Seeing the world and paying for it

Foreign countries formerly regarded as an easy tax dodge are tightening up their laws.

Expatriates do not generally attract much sympathy from their work colleagues. Though certain postings bring some personal risk, for the most part foreign assignments are seen as a desirable way of seeing the world at the company's expense.

However, this perception may be a little wide of the mark. For a start, few expatriate employees live in the style to which their predecessors of a few years ago were accustomed. This is largely because of sophisticated information available now to organisations and their relocation advisers.

No longer do Americans posted to London stand much chance of getting away with any request for a flat in Belgravia, since that is where "everybody lives"; the computer programmer will apply all the information provided about the employee's modest home on the outskirts of New York and come up with an equivalent in the London suburbs.

Second, and perhaps more serious, countries with past reputations for not worrying too much about taxing foreign nationals are cracking down. It is a move that has severe consequences for the individual and the organisation.

For example, in India until recently it was possible "through a nod and a wink" for multinationals to pay employees offshore, say international tax experts.

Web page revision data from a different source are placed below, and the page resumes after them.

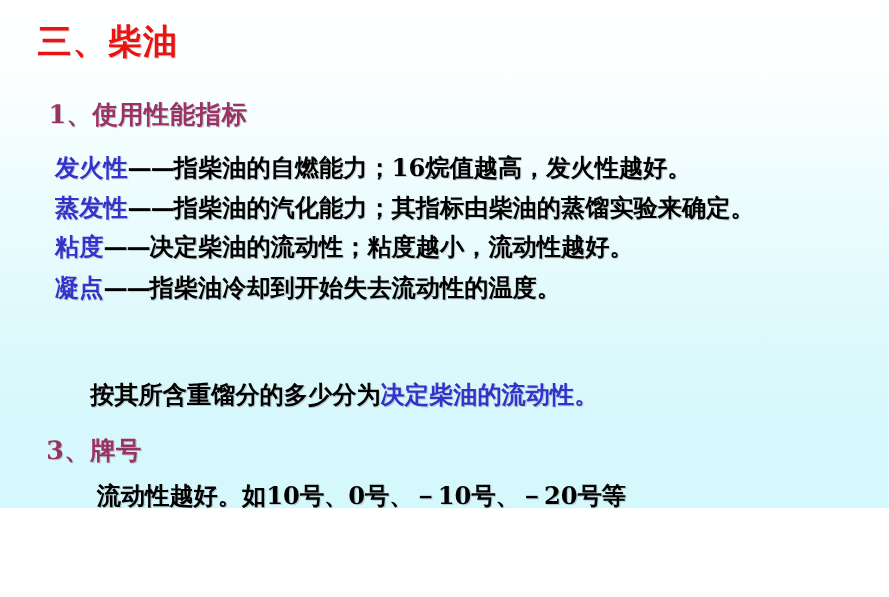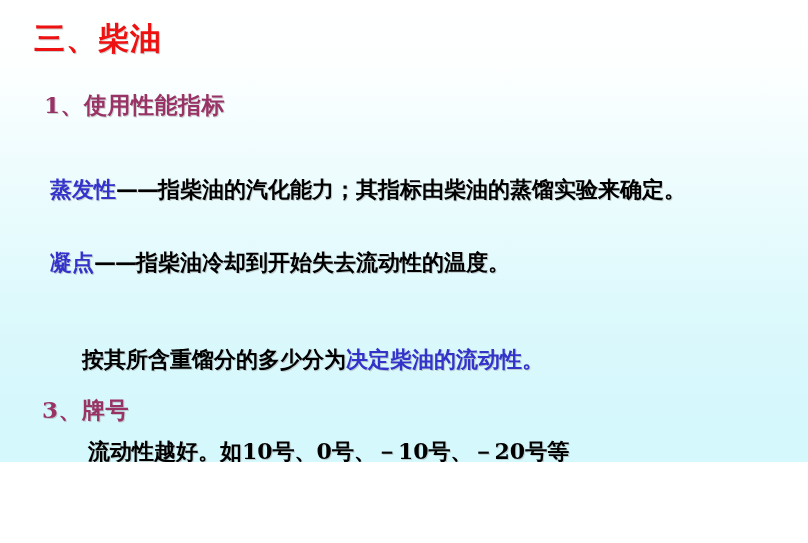--- a/index.html
+++ b/index.html
@@ -110,6 +110,9 @@
 
   <div id="sub1" class="subhead sh">1、使用性能指标</div>
 
+  <div id="def1" class="defline sh">
+    <span class="term">发火性</span><span class="dash">——</span><span>指柴油的自燃能力；16烷值越高，发火性越好。</span>
+  </div>
 
   <div id="def2" class="defline sh">
     <span class="term">蒸发性</span><span class="dash">——</span><span>指柴油的汽化能力；其指标由柴油的蒸馏实验来确定。</span>

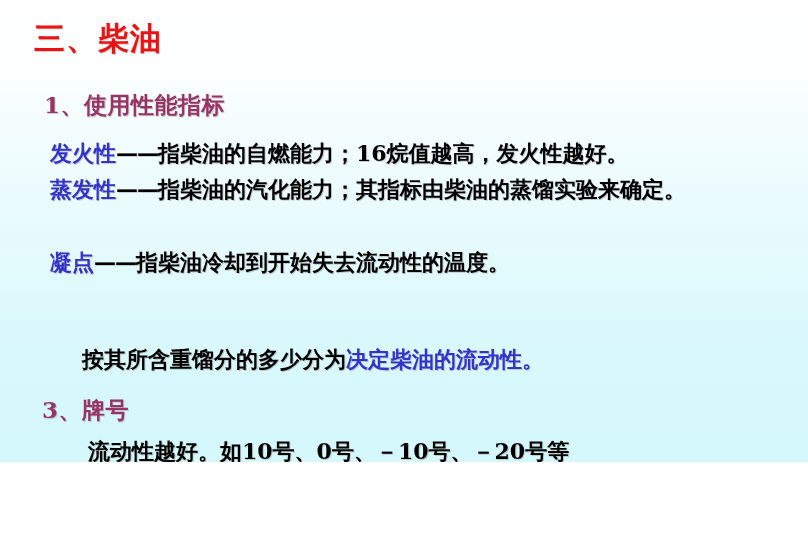--- a/index.html
+++ b/index.html
@@ -118,6 +118,9 @@
     <span class="term">蒸发性</span><span class="dash">——</span><span>指柴油的汽化能力；其指标由柴油的蒸馏实验来确定。</span>
   </div>
 
+  <div id="def3" class="defline sh">
+    <span class="term">粘度</span><span class="dash">——</span><span>决定柴油的流动性；粘度越小，流动性越好。</span>
+  </div>
 
   <div id="def4" class="defline sh">
     <span class="term">凝点</span><span class="dash">——</span><span>指柴油冷却到开始失去流动性的温度。</span>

Then, about 18 months ago, the government announced an amnesty for those who admitted past non-compliance - with the threat of dire consequences for those that did not own up.

According to Michael Kaltz, partner in expatriate services of accountants Ernst & Young, some "household name British companies" were among those forced to pay large fines.

But it is not just those who wilfully flout tax laws that can find themselves in trouble. As Stephanie Phizackerley, a partner with the international assignment services division of the accountants Price Waterhouse, points out: "Multinationals want to be compliant." The problem is that it can be difficult to keep within the law. This may be because a government is corrupt. Or it may be because - as in Russia - the law changes "regularly, retrospectively and without clarity", says Ms Phizackerley.

Even so-called "standard" countries can pose problems, says Mr Kaltz. Germany recently changed its policy on second homes. Previously, a British company could provide an employee who kept a home in Britain while posted in the country with accommodation free of tax for the duration of the assignment. Now that tax-free period is limited to 12 months. Belgium is reluctant to abide by the European treaty agreement on social security, which sets out clear rules for the taxation of European nationals working away from home.

As a result, Mr Kaltz and his team spend a lot of time seeking to co- ordinate the tax affairs of multinationals.

Similarly, the PW group claims to be able to offer help through a compliance review that analyses individual countries' requirements in income tax, corporation tax and social security. Moreover, it can call upon the expertise of its colleagues to keep track of changes.

"We have a better chance than most people of interpreting changes to legislation because we're in the business," Ms Phizackerley adds. Pointing to satisfied customers is tricky because of the risk of painting them as tax dodgers, but the firm claims "some take-up" for the service over recent months and anticipates a lot more business.